> This also leaves room for a more performant language underneath.
I'm reading this as "someone could provide a mapping class from EBCDIC to
ASCII without doing EBCDIC -> char32_t -> ASCII, which is faster".
Fair enough.
Given that additional dimension of freedom, what should
be standardized here?
In short, we recognize that encoding and decoding one by one is a slow process. Even if it is slow, it enables us to pivot through Unicode Code Points from one encoding to any other encoding on the planet (modulo cutting edge insanity that does not encode/decode from/to Unicode). That flexibility comes at the price of performance, but that does not mean we give up the performance.
The fix is to provide customization points that an end-user can use to specialize in the cases they are interested in. For example, encoding between utf_ebcdic and utf8 can be done much faster because utf_ebcdic has an intermediary encoding step called "utf-8 mod" described in its specification that can be much faster than converting code points for utf8. The customization points are as follows:
For "decode( input, encoding,
output,
error_handler)":
- text_decode( input_range,
output_range,
encoding, error_handler )
For "encode( input, encoding,
output,
error_handler)":
- text_encode( input_range, output_range, encoding, error_handler )
For "decode( input, from_encoding,
output, to_encoding, from_error_handler,
to_error_handler)":
- text_transcode( input_range, from_encoding, output_range, to_encoding, from_error_handler, to_error_handler )

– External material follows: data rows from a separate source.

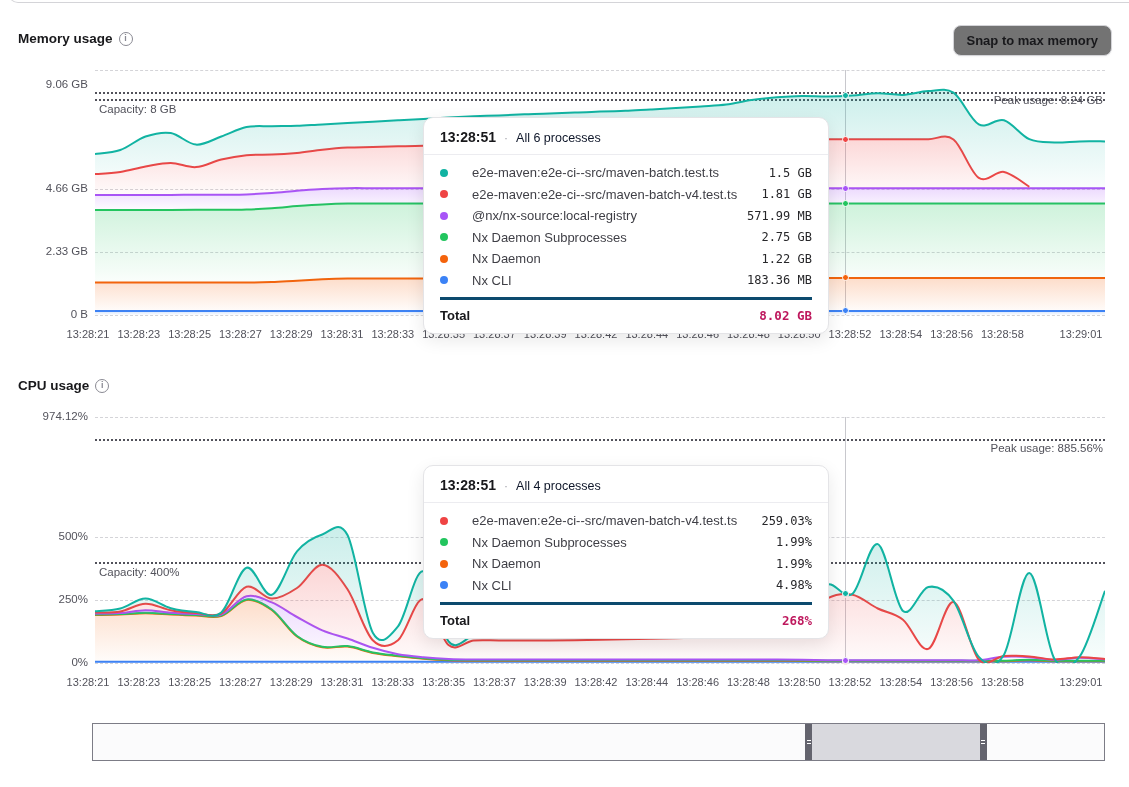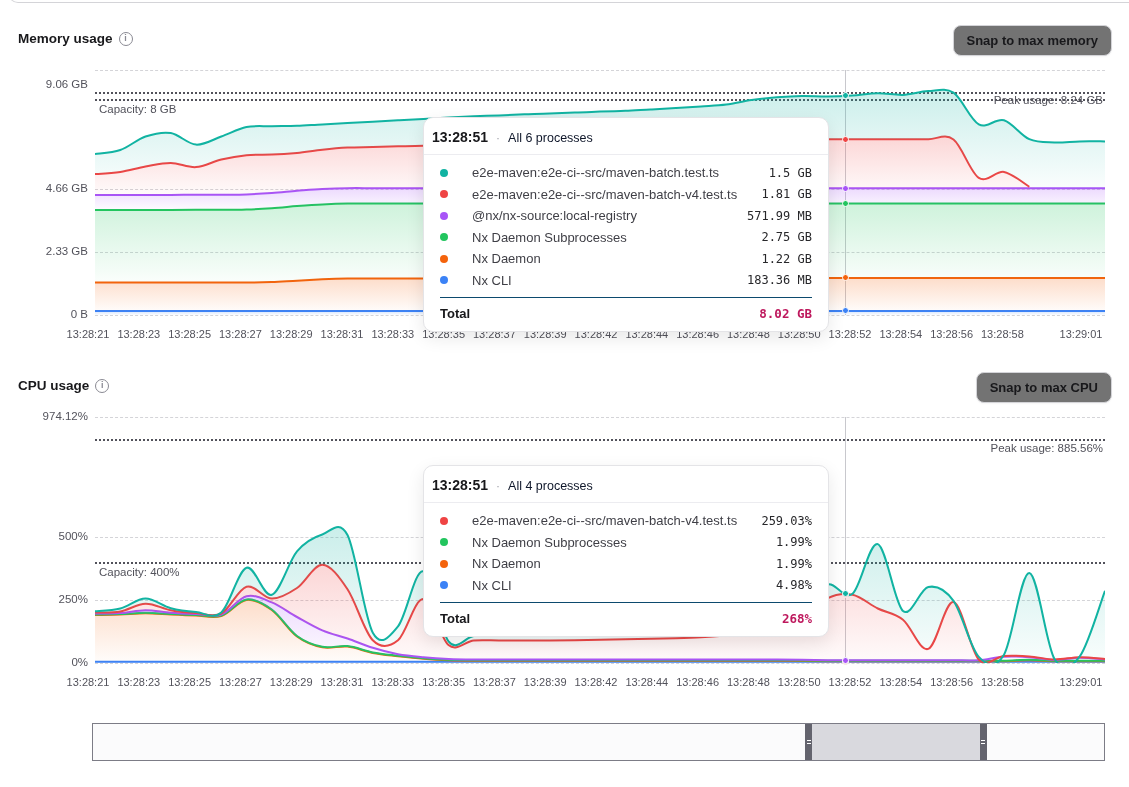--- a/index.html
+++ b/index.html
@@ -26,7 +26,7 @@
   .cursor-dot { position:absolute; width:7px; height:7px; border-radius:50%; border:1px solid #fff; }
   .tooltip { position:absolute; background:#fff; border:1px solid #e4e4e7; border-radius:10px;
           box-shadow:0 6px 18px rgba(0,0,0,0.09); z-index:5; }
-  .tt-head { display:flex; align-items:baseline; gap:8px; padding:11px 8px 9px;
+  .tt-head { display:flex; align-items:baseline; gap:8px; padding:11px 16px 9px;
           border-bottom:1px solid #ececf0; }
   .tt-time { font-size:14px; font-weight:700; color:#18181b; }
   .tt-sep { color:#a1a1aa; font-size:12px; }

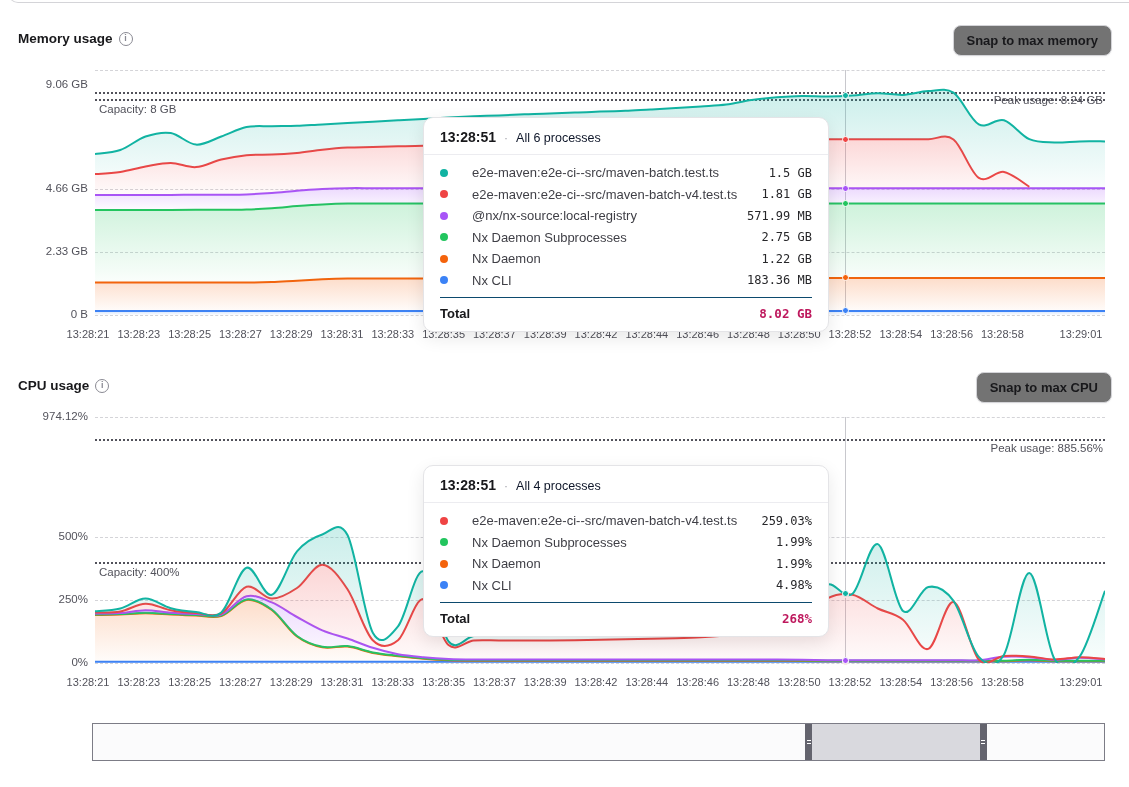--- a/index.html
+++ b/index.html
@@ -36,7 +36,7 @@
   .tt-dot { width:8px; height:8px; border-radius:50%; flex:0 0 auto; }
   .tt-label { flex:1; font-size:13px; color:#3f3f46; white-space:nowrap; }
   .tt-val { font-family:"DejaVu Sans Mono", monospace; font-size:12px; color:#27272a; }
-  .tt-total { margin:3px 16px 0; border-top:1px solid #0c4a6e; padding:8px 0 10px;
+  .tt-total { margin:3px 16px 0; border-top:3px solid #0c4a6e; padding:8px 0 10px;
           display:flex; justify-content:space-between; align-items:center; }
   .tt-total .tt-total-label { font-size:13px; font-weight:700; color:#18181b; }
   .tt-total .tt-val { font-weight:700; font-size:12.5px; color:#be185d; }

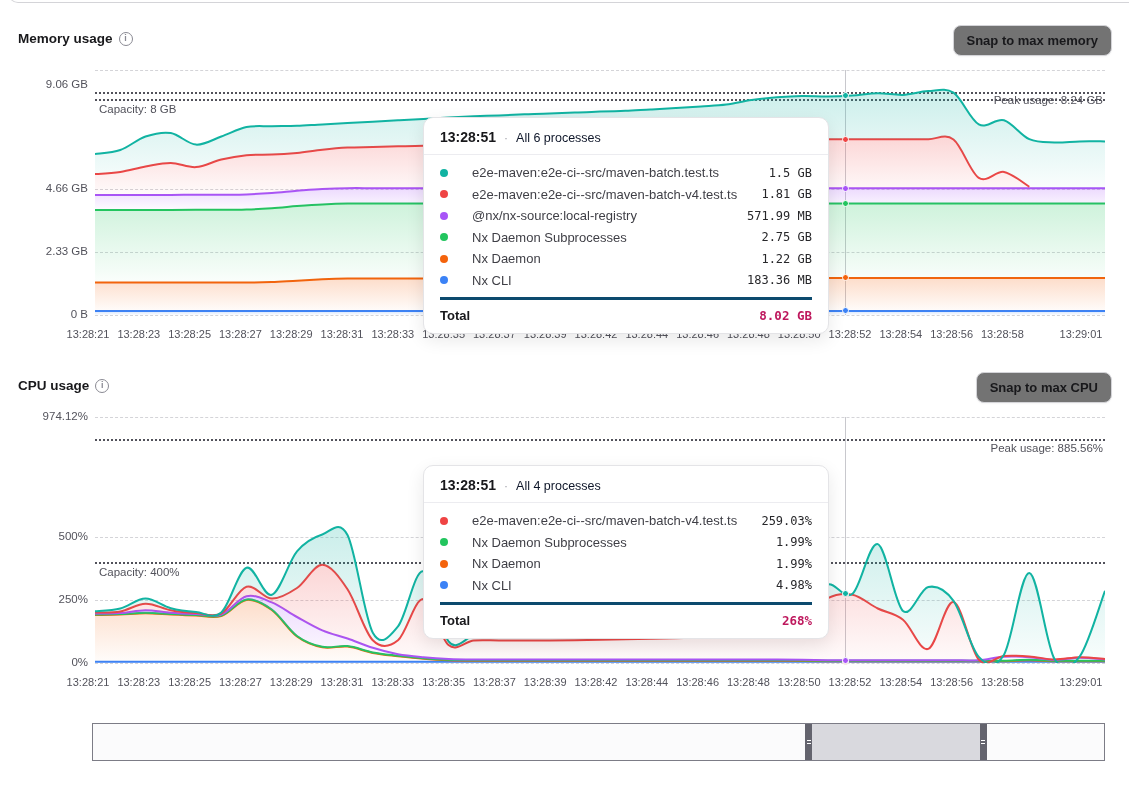--- a/index.html
+++ b/index.html
@@ -189,7 +189,6 @@
     <span class="section-title">CPU usage</span>
     <span class="info-icon">i</span>
   </div>
-  <button class="snap-btn" style="top:372px;">Snap to max CPU</button>
 
   <div>
       <div class="gridline" style="left: 95px; width: 1010px; top: 417px;"></div>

When writing these functions, the encoding types act as the "strongly typed" tags used to catch the overload. The order of operations in my implementation is as follows:
- if text_{foo} can be called via ADL, call it
(will appear in standard)
- if __internal_text_{foo} can be called via ADL, call it (this is an implementation-specific hook, will not appear in Paper Specification)
- otherwise, default implementation
(will appear in standard)
We always priotitize the user's hooks over the default implementation or implementation-specific hooks. This allows the standard library to optimize for ranges and routines that are commonly deployed or for which they already have optimized implementation. For example, Windows has WideCharToMultiByte and vice-versa: in my implementation I detect if a call on Windows uses "contiguous ranges", and if it does with 2 encodings that are recognized by the implementation, we drop into using WideCharToMultiByte rather than any default implementation.
This is also the motivation for writing the C functions: if we detect contiguous ranges, we used my personal optimized implementation of the C functions I showed in the presentation at the beginning. (This is also part of the reason for writing the C functions in the first place: we need optimized implementations for encodings that the implementation is aware of and that they will probably optimized anyways.) Platforms with optimized ICU or iconv or Bink or etc. etc. implementations can hook the code in much the same way.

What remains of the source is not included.